» TASK: Reproduce every line in the material below that holds "Bearer".

LISTED ENTRIES START

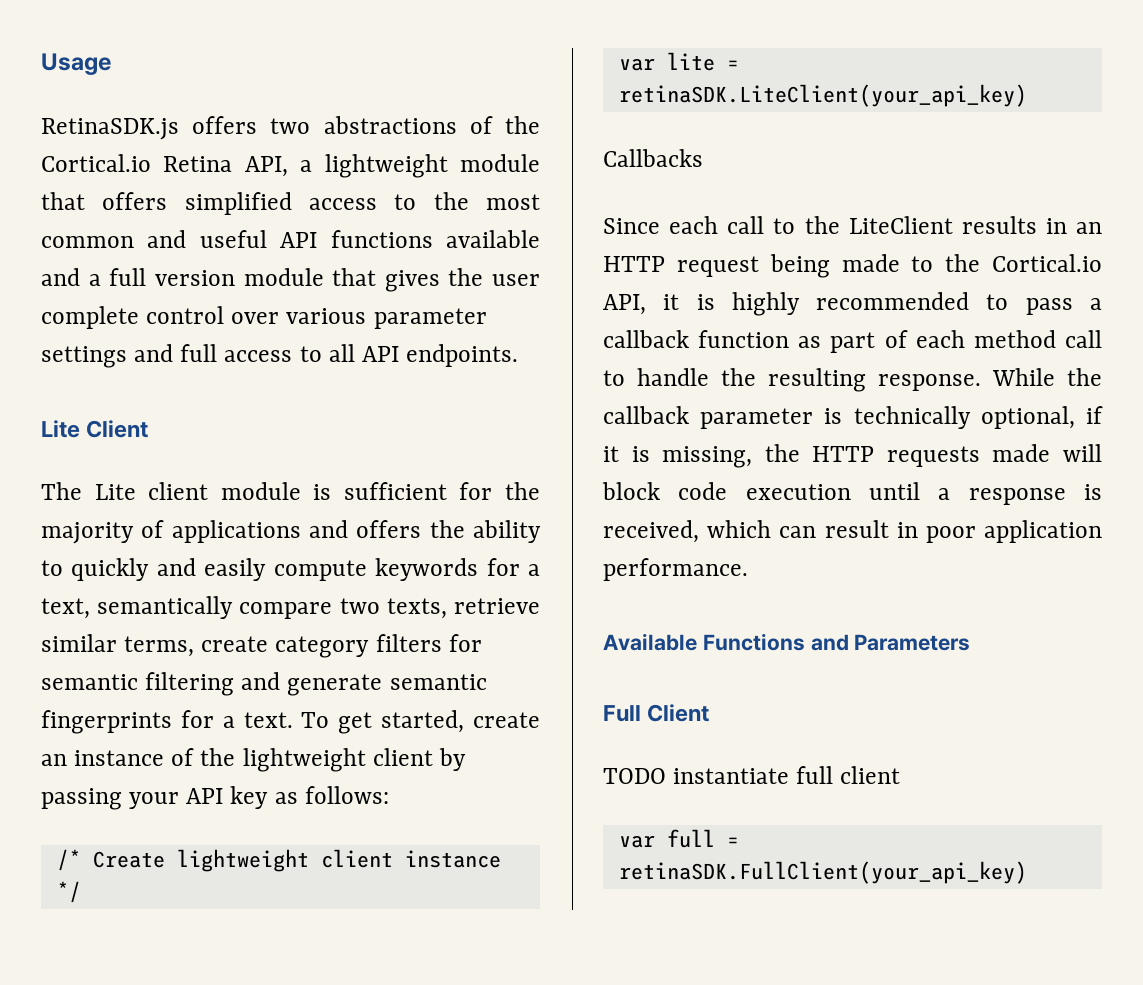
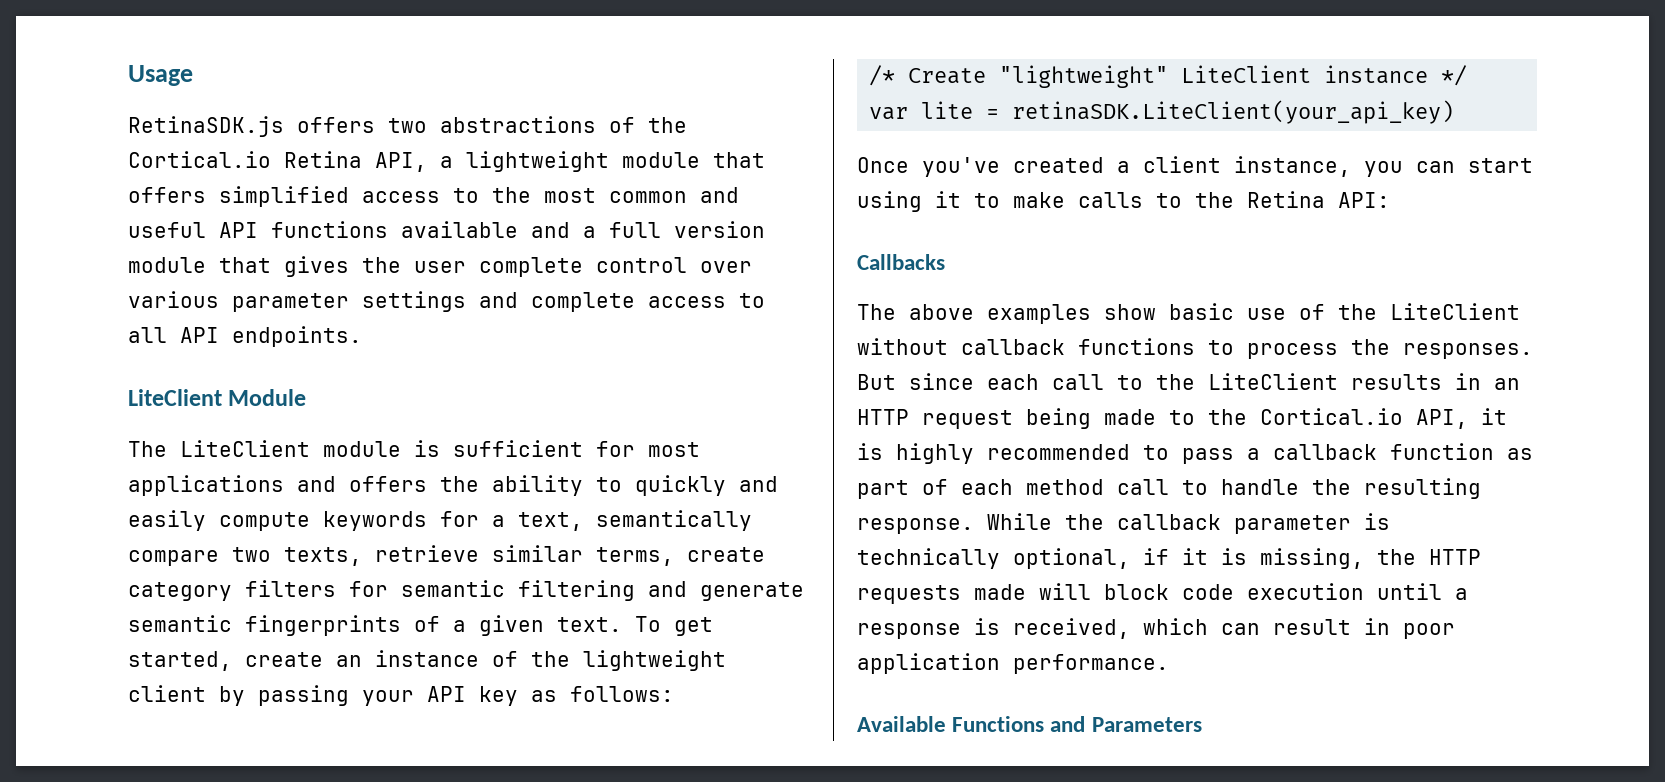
[180,344,218,362] full -> [531,292,635,312] complete
[41,420,149,438] [41,482,209,500] Lite Client // The Lite client -> [128,389,307,406] [128,440,310,457] LiteClient Module // The LiteClient
[504,482,540,500] [41,520,165,544] the majority of -> [648,442,700,457] most
[180,710,235,728] for a -> [414,615,544,636] of a given
[176,849,393,872] lightweight client -> [999,65,1312,88] "lightweight" LiteClient
[603,149,703,167] [603,218,660,234] Callbacks // Since -> [857,156,1533,177] [857,191,1390,212] [857,254,945,270] [857,303,1520,324] [857,338,1533,359] [857,373,974,390] Once you've created a client instance, you can start using it to make calls to the Retina API: // Callbacks // The above examples show basic use of the LiteClient without callback functions to process the responses. But since
[603,704,710,722] [603,766,901,784] [618,829,739,848] [618,861,1027,884] // Full Client // TODO instantiate full client // var full = retinaSDK.FullClient(your_api_key) -> (1202, 724) none

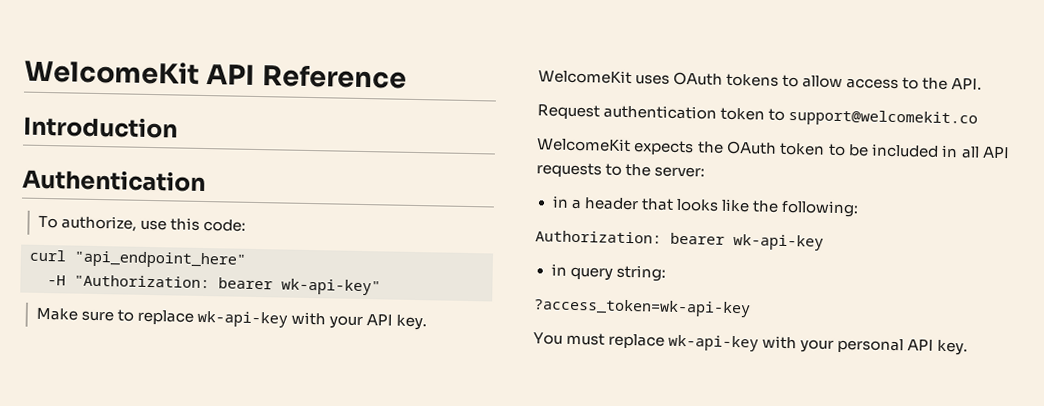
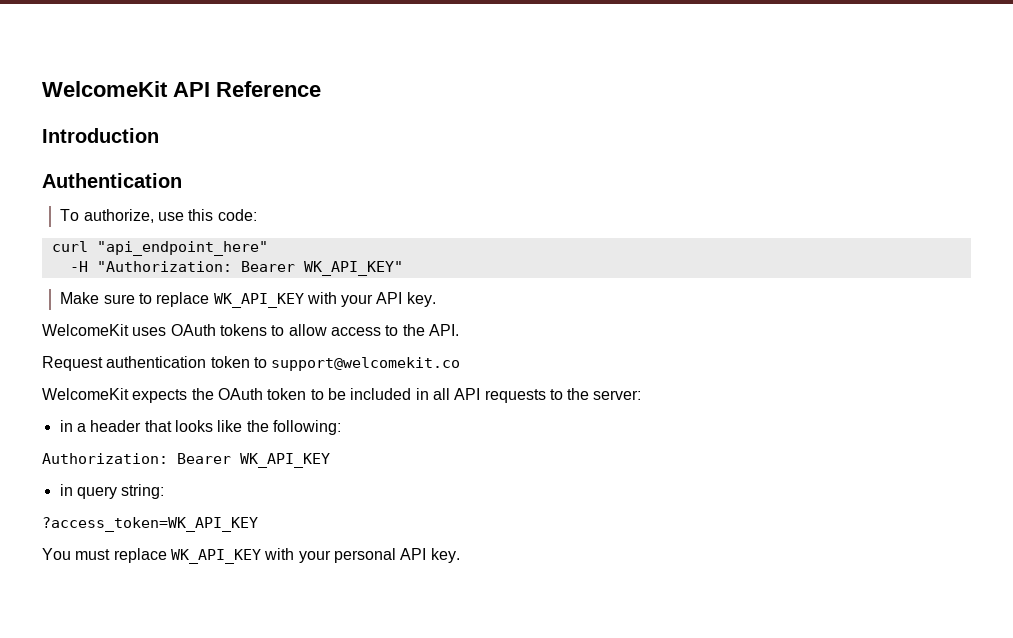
[218,277,381,296] bearer wk-api-key" -> [240,261,403,276] Bearer WK_API_KEY"
[196,310,288,328] wk-api-key -> [213,293,304,308] WK_API_KEY
[670,232,824,251] bearer wk-api-key -> [177,453,330,468] Bearer WK_API_KEY
[533,298,751,318] ?access_token=wk-api-key -> [42,517,258,532] ?access_token=WK_API_KEY
[668,334,760,352] wk-api-key -> [170,549,261,564] WK_API_KEY

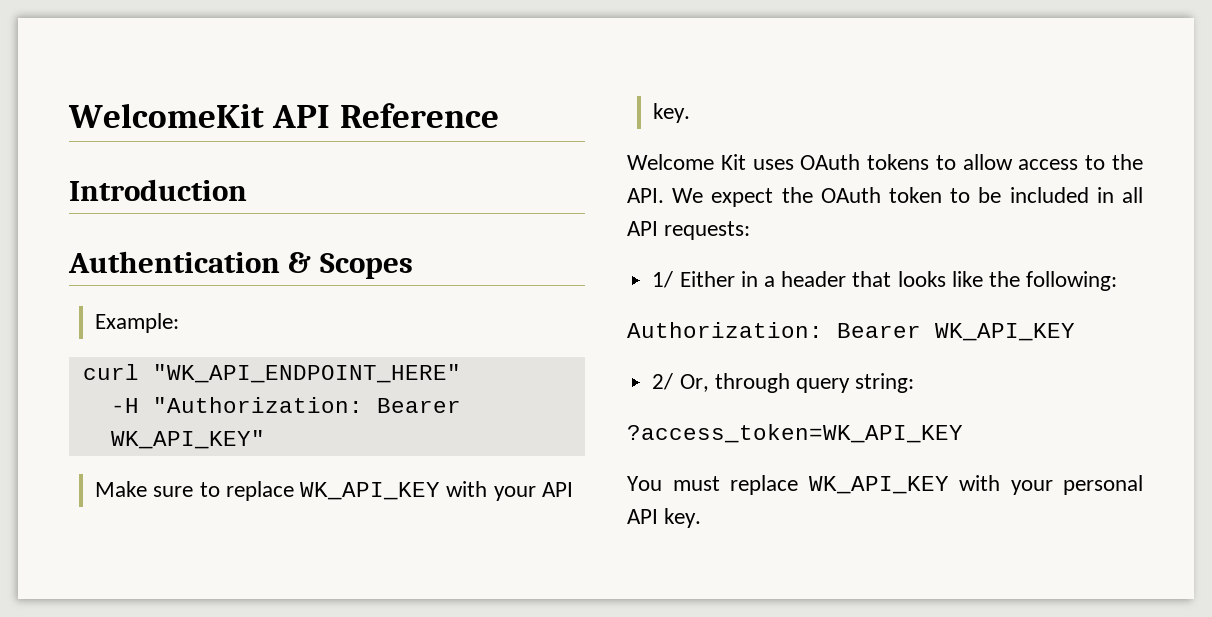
[60,209,257,223] // To authorize, use this code: -> [288,252,413,279] [95,313,180,333] & Scopes // Example:
[96,241,268,256] "api_endpoint_here" -> [152,364,461,383] "WK_API_ENDPOINT_HERE"
[42,324,129,336] WelcomeKit -> [627,154,746,170] Welcome Kit
[42,356,461,371] [42,388,188,403] // Request authentication token to support@welcomekit.co // WelcomeKit expects -> [672,188,774,207] We expect
[484,388,642,403] requests to the server: // -> [664,221,751,240] [652,271,735,288] requests: // 1/ Either
[59,484,73,496] in -> [652,373,790,393] 2/ Or, through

LISTED ENTRIES END

» WRITTEN SOLUTION:
[218,277,381,296] bearer wk-api-key" -> [240,261,403,276] Bearer WK_API_KEY"
[670,232,824,251] bearer wk-api-key -> [177,453,330,468] Bearer WK_API_KEY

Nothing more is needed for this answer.